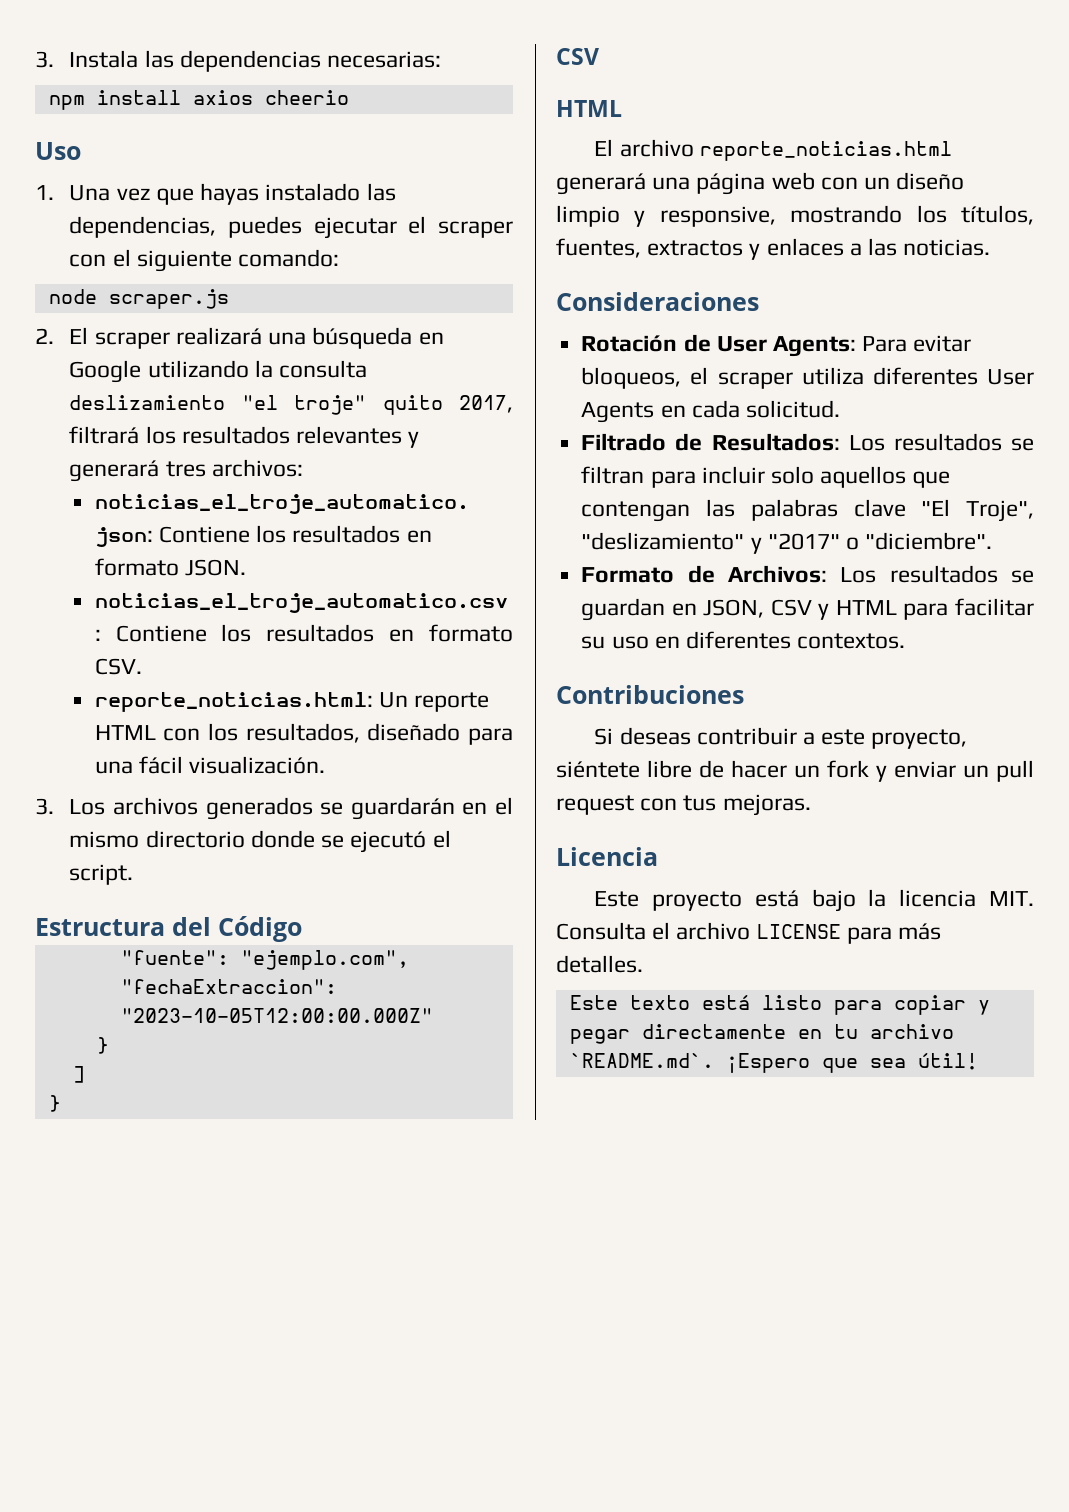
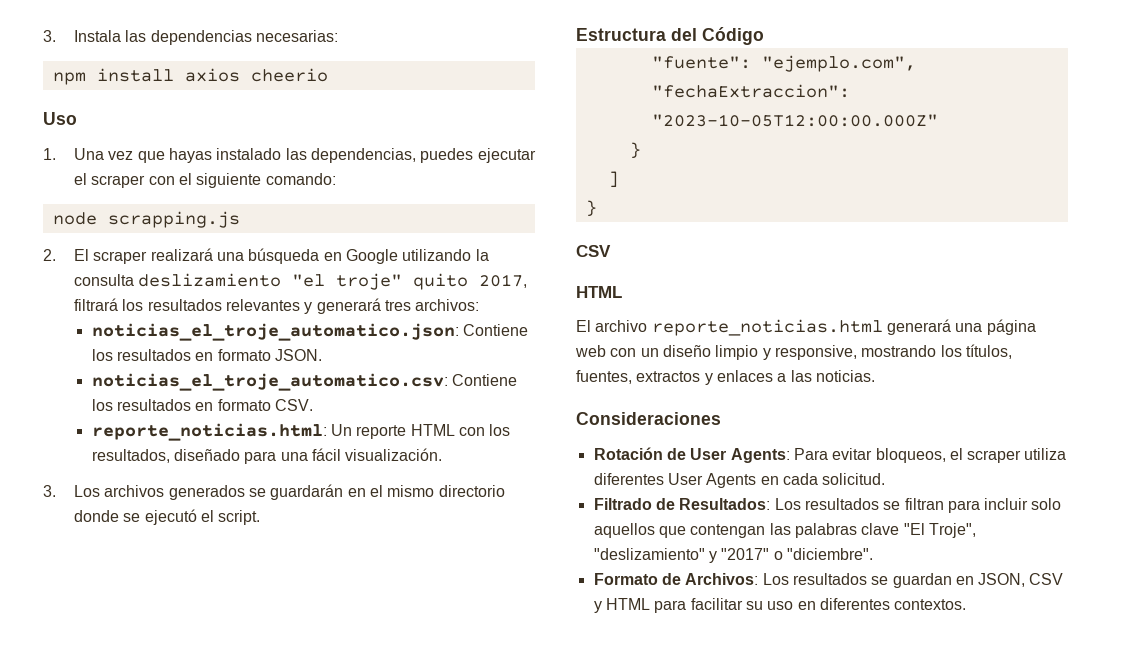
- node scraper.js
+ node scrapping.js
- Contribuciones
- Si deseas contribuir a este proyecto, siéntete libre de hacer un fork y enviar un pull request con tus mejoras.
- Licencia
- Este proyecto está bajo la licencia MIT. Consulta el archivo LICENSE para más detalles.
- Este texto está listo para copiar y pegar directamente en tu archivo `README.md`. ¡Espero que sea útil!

## About this task
How many lines in the entries above hold the word "proyecto"? Reply with the number by itself.

## Output of the exercise
2